Non si può dire

Durante la giornata quante cose pensi che non puoi dire?

Incontri e vedi tante persone, e quando sei in loro compagnia, sia per pochi secondi o diverse ore, senti attrazione, repulsione, interesse, curiosità, e tante altre cose. Inoltre, formuli pensieri sul loro aspetto e carattere, sulle loro idee o modi di fare.

Quanto di quello che pensi puoi dire effettivamente?

Talvolta non solo reprimi quel che senti, ma puoi perfino dire o comportarti all’opposto!

Per esempio, una persona ti attrae molto sessualmente, ma fai la massima attenzione in modo che essa non se ne accorga.

Oppure, stai parlando con una persona che ti annoia a morte e non vedi l’ora che finisca, tuttavia seguiti a parlare e a fingere interesse.

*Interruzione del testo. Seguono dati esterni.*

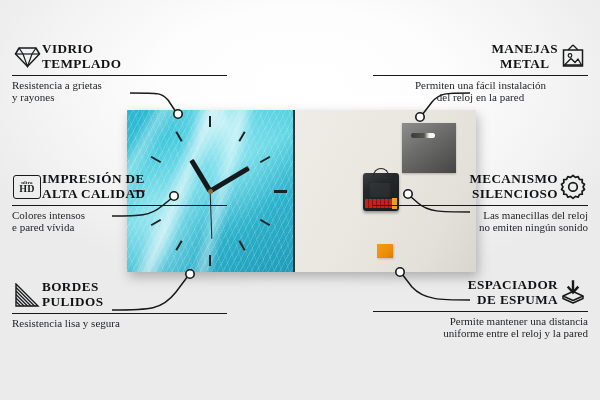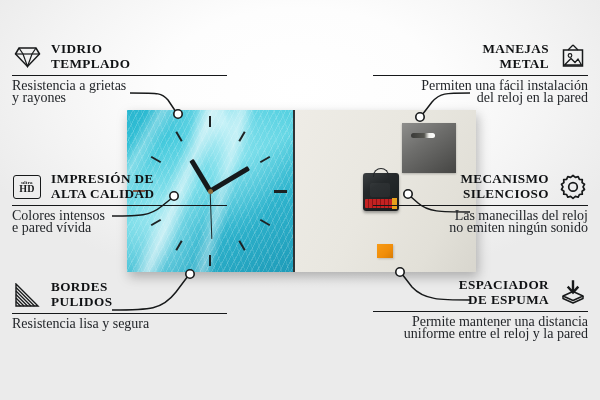"VIDRIO" .feat-head { gap: 9px -> none }
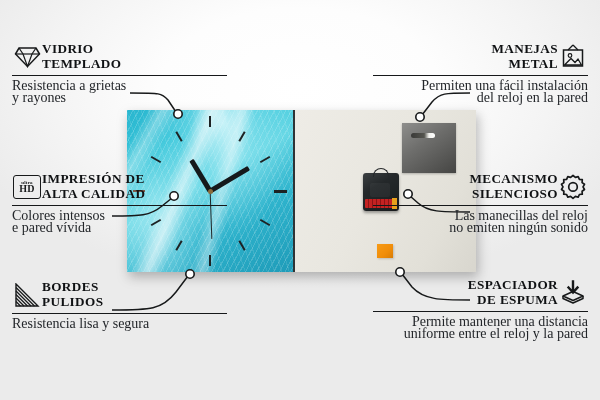"MANEJAS" div.feature { text-align: none -> center }
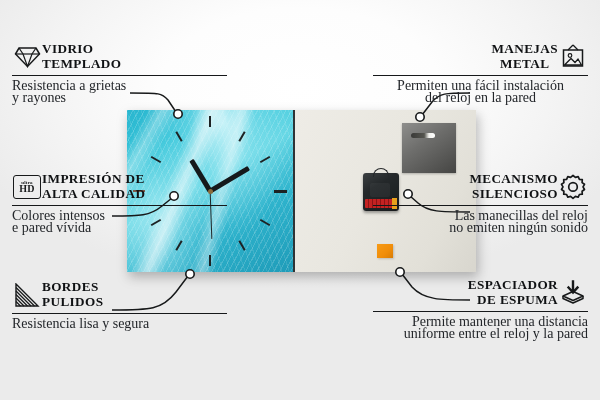"Resistencia a grietas" .feat-desc { font-size: 14px -> 11px }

Oppure, incontri qualcuno e spontaneamente pensi qualcosa, però non lo dici per non rischiare di essere sconveniente, indelicato, scorretto, o perché temi che se la prenda male o che fraintenda. Quindi, cambi argomento o parli tanto per parlare.

Parlando con gli altri puoi dire veramente quel che senti e cosa pensi di loro, di te stesso, della vita?

Inoltre, puoi dire quello che fai?

Quante sono le cose che fai o che pensi di fare di cui non dici nulla agli altri?

Che cosa non puoi dire?

Le parti della tua anima che non possono esprimersi a un certo punto si stancano e vanno via. Se ne vanno da qualche altra parte in cui possono farlo, in altri mondi e universi paralleli, che per te non esistono.

Per questo a volte puoi sentirti così vuoto, inadeguato e privo di senso.

Magari quelle parti sono già andate via da molto tempo.

Allora di tratta di capire chi è rimasto.

E assicurarsi che non se ne vada pure lui.

Poi eventualmente cominciare a dire quel che non si può dire, per gradi, piano piano, iniziando proprio ora.